Evaluating the 2018 Projection Systems

As we all hunker down with our spreadsheets in preparation for draft season, it’s time for my favorite yearly tradition – evaluating the projection systems! Forgive the somewhat abbreviated post in comparison to past years’ analyses, but trust that all the same meticulous research is here as always. The goals, as always, are to evaluate the best projection systems on a per-category basis for the purposes of fantasy baseball, and to determine the best possible mix of projections (separated into rate stats and playing time) as we look ahead to ‘19.

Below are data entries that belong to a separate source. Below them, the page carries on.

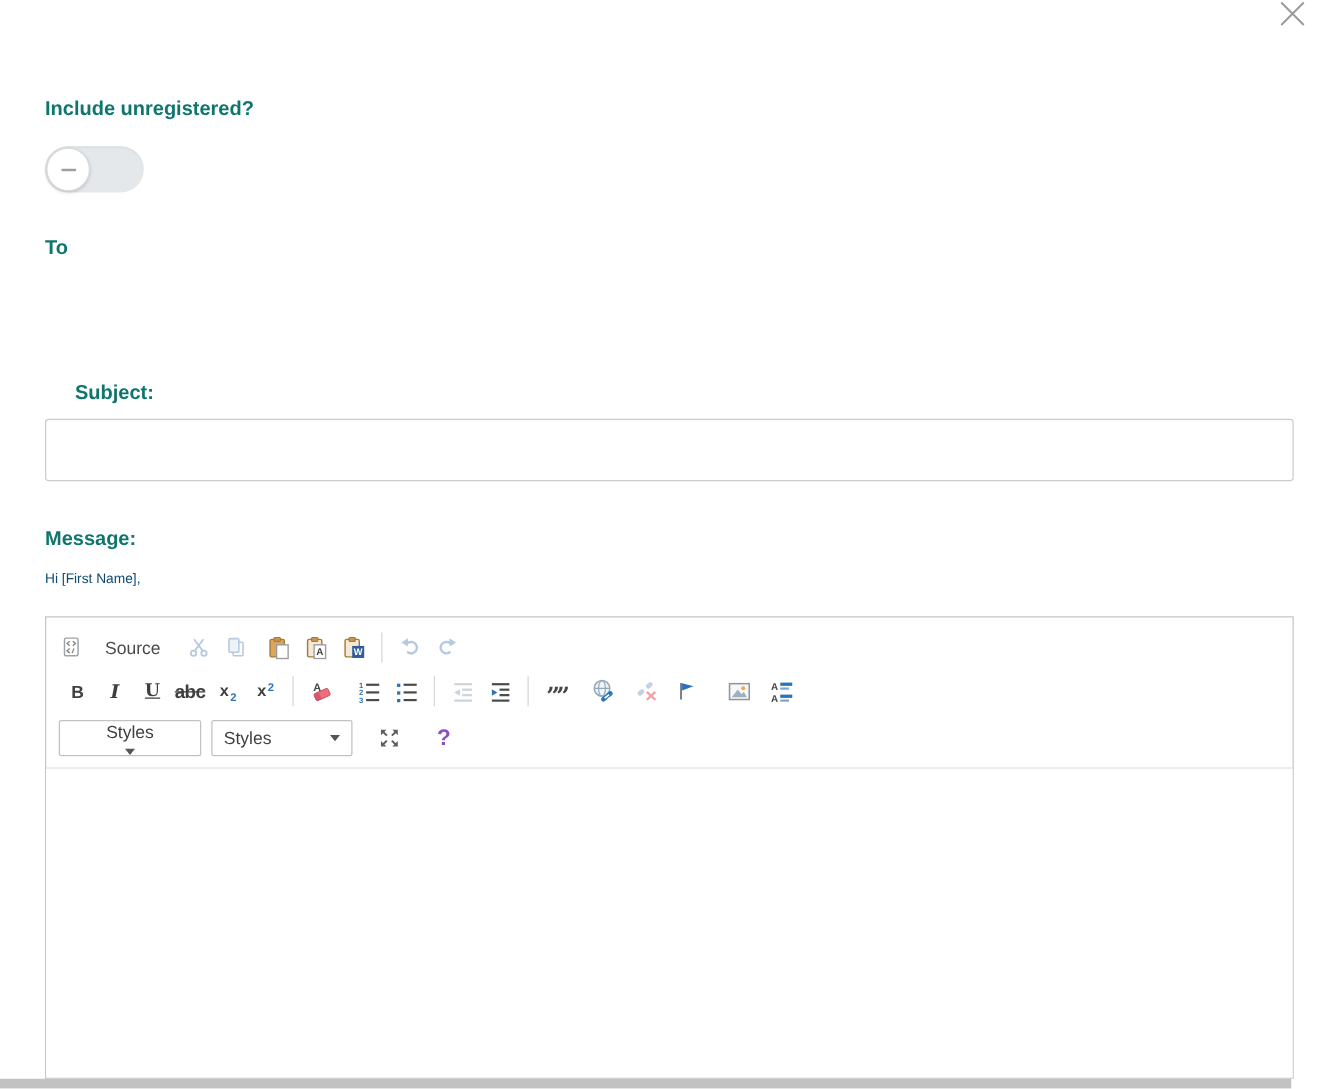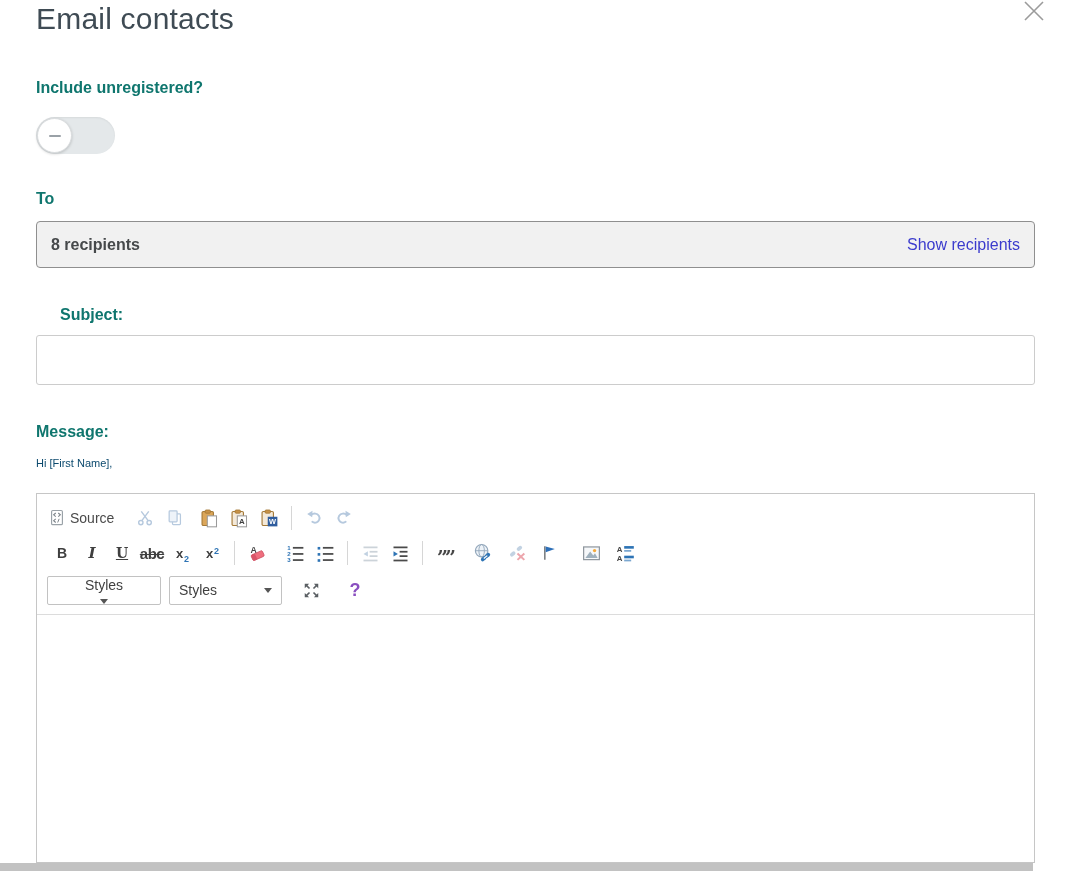"Email contacts" h1.title { html: <h1>Email contacts</h1> -> none }
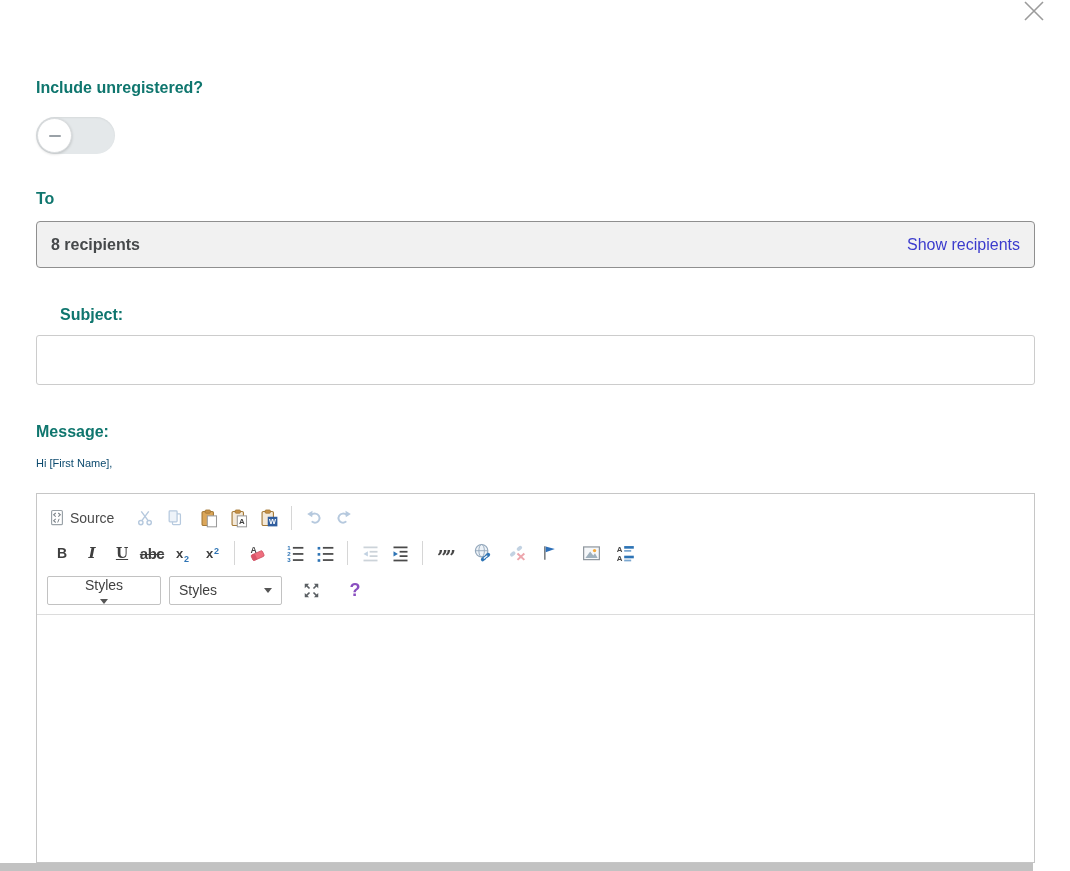"8 recipients" div.recipients-bar { html: <div> <span>8 recipients</span> <a>Show recipients</a> </div> -> none }
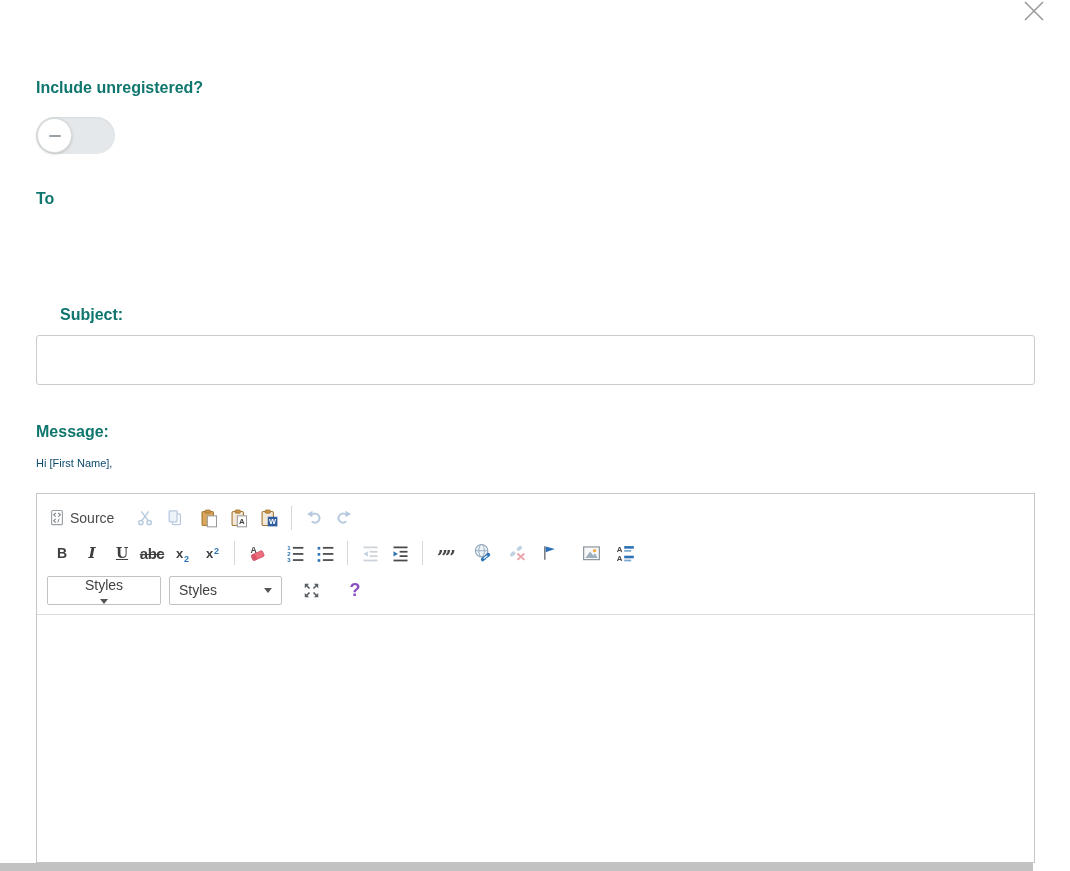"Source" .src-btn { gap: 3px -> 17px }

In this study, I’ll focus on the most commonly used projections – the same ones that appear in the Big Board: Steamer, PECOTA, ZiPS, ATC, The Bat, Fangraphs Depth Charts, and Fangraphs Fans. The categories of interest are the typical 5×5 categories, HR/R/RBI/SB/AVG for hitters, and W/SO/SV/ERA/WHIP for pitchers. Since for fantasy purposes we only care about the relative projections made by each system (ie, we only need to know Trout is the best hitter in baseball, not exactly what his AVG will be), I’ll primarily use R squared to evaluate how well the projections correlated to actual results, but I’ll also be including RMSE to show the absolute error in each projection system. The most common fantasy leagues draft about 300 players, broken out into 180 hitters, 90 SP, and 30 RP, and so I’ve used the consensus top 300 players as determined by an average of the projection systems, and will only be evaluating the systems based on their projections of those 300 players. One final adjustment – hitters that didn’t end up reaching 400 PA and pitchers that didn’t reach 35 IP have been thrown out of the sample to reduce the effect of short playing-time outliers (typically from injury).

Hitters

First, a definition – the Big Board mix for hitters this year, which combines the systems to produce the best overall results, is:

  • Playing Time: 41% Fans, 32% ZiPS, 27% Steamer

  • Rate Stats: 58% ATC, 42% Steamer

Note that rate stats like AVG were also evaluated as part of the ‘total’ projections by using a playing-time weighted value indicated by an ‘n’ (e.g. “nAVG”). The SB (*) projections were evaluated on the basis of two separate populations and averaged: players who stole >5 bases, and those who stole 5 or less. Past analysis has shown that evaluating this as a single population gives undue credit for projecting the low-steal players, and not enough credit for accurately projecting high-steal players.

 

 

Starting with playing time, nearly every projection system struggles here every year. Between injuries, lineup spots, and role changes, playing time is just plain difficult to peg. Many people swear by the hand-curated playing time over at Fangraphs, but here we see it failed to live up to that hype for the 3rd straight year. By combining Steamer, ZiPS and the Fans’ opinions of playing time, we get the best of each system, so the Big Board mix comes up with a significantly better overall projection of PA’s.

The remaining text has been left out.